In [1]:
import sys
sys.path.append('../libs/')

In [2]:
from file_utils import create_dir
from data_process import *
from network_sampling import *

In [3]:
import pandas as pd
import numpy as np
import networkx as nx
import matplotlib.pyplot as plt
import seaborn as sns

In [4]:
tqdm.pandas()

In [5]:
# %load_ext autoreload
# %autoreload 2

In [6]:
def global_find_shortest_path(source=None, target=None):
    '''
    Returns the shortest path length between two users.
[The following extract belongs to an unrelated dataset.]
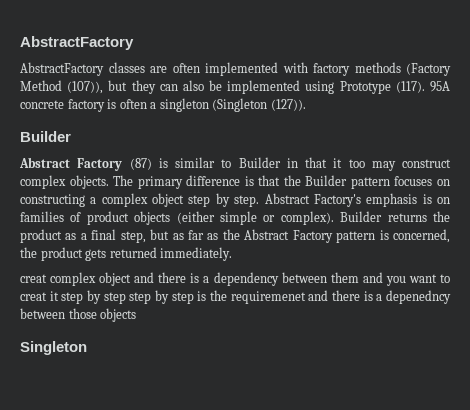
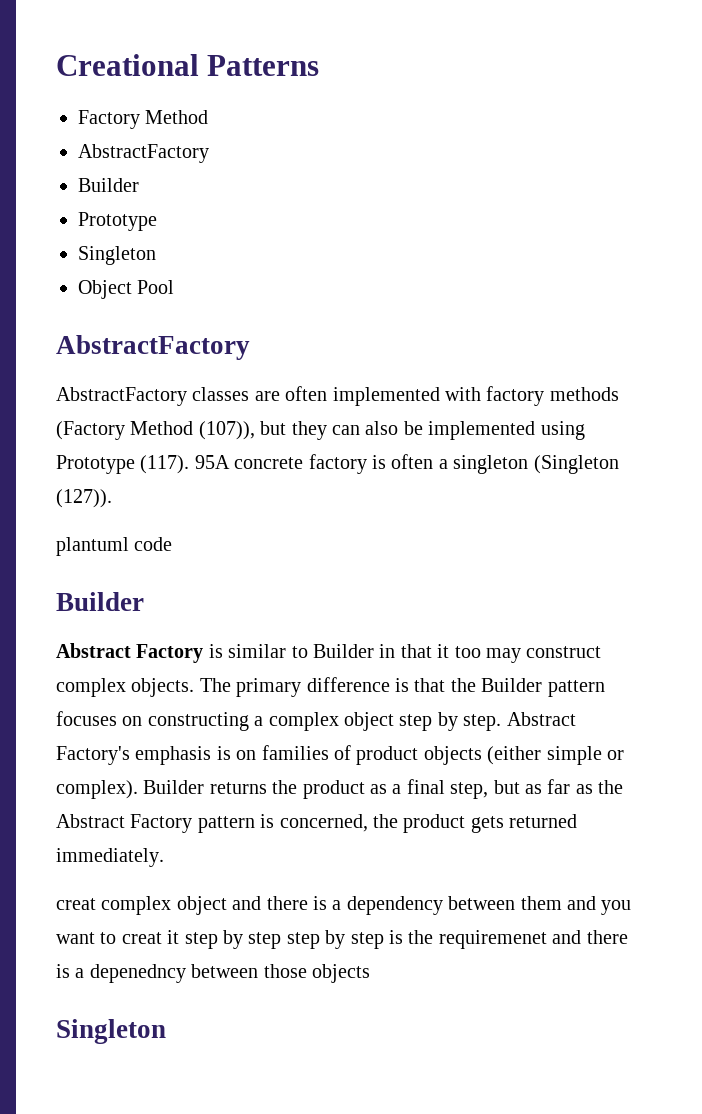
(20, 43) none -> [56,54,320,76] [78,110,209,129] [78,144,209,163] [78,178,139,192] [78,212,157,231] [78,246,156,265] [78,280,175,299] Creational Patterns // Factory Method // AbstractFactory // Builder // Prototype // Singleton // Object Pool //
(306, 105) none -> [56,537,173,556] // plantuml code
[129,158,152,170] (87) -> (204, 653) none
If it doesn't exist, return -1

    G - networkx graph object
    source - source user
    target - target user
    '''
    global Gcc # make sure to use always the same graph
    try:
        sp = nx.shortest_path_length(Gcc, source=source, target=target)
    except:
        sp = -1
    return sp

### Load Retweet Network

Format of Retweet Network Dataframe:
- FromUser: ID of user who retweets
- ToUser: ID of user who got retweeted
- count: Number of retweets from FromUser to ToUser

In [7]:
path = "../dummy_data/network/retweet.csv"
net = pd.read_csv(path)

In [8]:
net.head()

Unnamed: 0,FromUser,ToUser,count
0,user76,user107,1.0
1,user1241,user483,1.0
2,user308,user1595,1.0
3,user189,user609,1.0
4,user820,user9,1.0


### Filter out interactions

Options:
- original: consider original retweet network
- active: consider retweet network of users with more than 1 retweet
- strong: consider retweet network of users with edge weight more than 1

In [9]:
net= keep_retweet_interactions(net, keep="original", t=2)
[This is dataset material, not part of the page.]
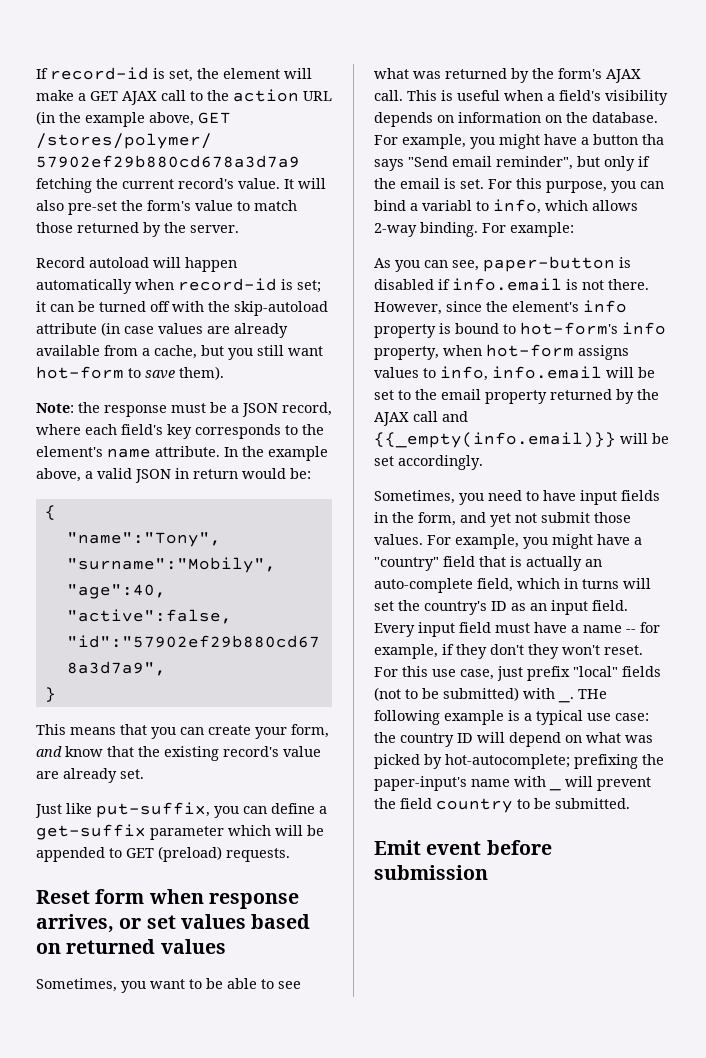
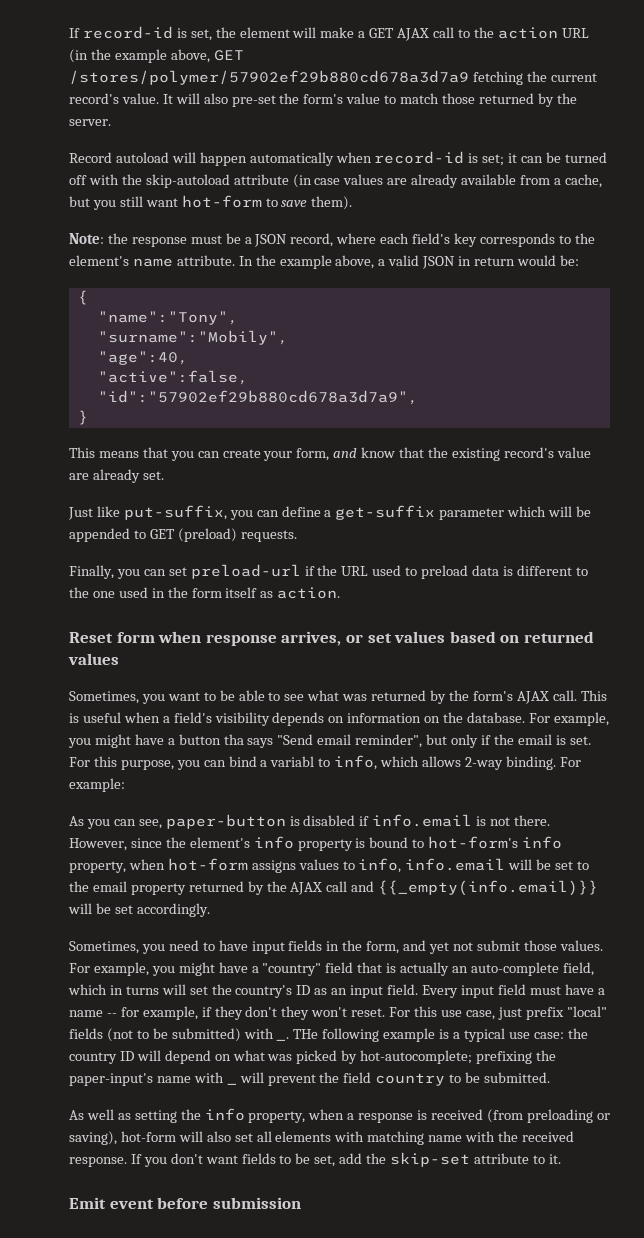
(290, 855) none -> [69,564,588,579] [69,587,341,599] // Finally, you can set preload-url if the URL used to preload data is different to the one used in the form itself as action.
(630, 803) none -> [69,1108,610,1123] [69,1131,574,1145] [69,1152,561,1167] // As well as setting the info property, when a response is received (from preloading or saving), hot-form will also set all elements with matching name with the received response. If you don't want fields to be set, add the skip-set attribute to it.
### Extract GCC of Network

In [10]:
Gcc = get_gcc_network(net, verbose=True)

Network size:
Graph with 1625 nodes and 993 edges

GCC size:
Graph with 50 nodes and 49 edges


### Load Tweet Texts

In [11]:
path = "../dummy_data/text/tweets.csv"
text_df = pd.read_csv(path)

In [12]:
text_df.head()

Unnamed: 0,nodeUserID,nodeID,topic,full_text
0,user624,text12,1,Made-up text from topic1 text12
1,user344,text39,1,Made-up text from topic1 text39
2,user357,text70,2,Made-up text from topic2 text70
3,user1364,text2,1,Made-up text from topic1 text2
4,user624,text81,2,Made-up text from topic2 text81


In [13]:
path = "../dummy_data/text/annotated_tweets.csv"
annotated_df = pd.read_csv(path)

In [14]:
annotated_df.head()

Unnamed: 0,nodeUserID,nodeID,topic,full_text,stance
0,user802,text101,3,Annotated text example,anti
1,user1375,text102,3,Annotated text example,pro
2,user259,text103,3,Annotated text example,pro
3,user585,text104,3,Annotated text example,anti
4,user1501,text105,3,Annotated text example,anti


### Text Preprocessing

In [15]:
# Drop duplicated IDs
text_df = text_df.drop_duplicates('nodeID').reset_index(drop=True)

In [16]:
# Extract clean string of characters
text_df["clean_str"] = text_df["full_text"].apply(clean_text)
annotated_df["clean_str"] = annotated_df["full_text"].apply(clean_text)

In [17]:
# Remove URLs from tweets
text_df['clean_text'] = text_df['full_text'].apply(just_text)

In [18]:
# Remove tweets with less than 20 characters
text_df = text_df.loc[text_df['clean_str'].str.len()>=20].reset_index(drop=True)

In [19]:
# Remove duplicated tweets
text_df = text_df.drop_duplicates(subset=['clean_str']) # Fuzzy duplicate detection

In [20]:
# Drop duplicated tweets from annotated data
drop_tweets = pd.merge(annotated_df, text_df, on='clean_str', how='inner')['nodeID_y'].unique()
text_df = text_df.loc[~text_df['nodeID'].isin(drop_tweets)].reset_index(drop=True)

In [21]:
# Create a mapping of IDs to texts
map_text = dict(zip(text_df.nodeID, text_df.clean_text))
map_topic = dict(zip(text_df.nodeID, text_df.topic))

### Split Text Dataframes

In [22]:
network_users = set(Gcc.nodes()) # Extract users in the network
engaged_users = list(set(text_df["nodeUserID"]) & network_users) # Extract users who post and interact

print("Number of users in the network:", len(network_users))
print("Number of engaged users:", len(engaged_users))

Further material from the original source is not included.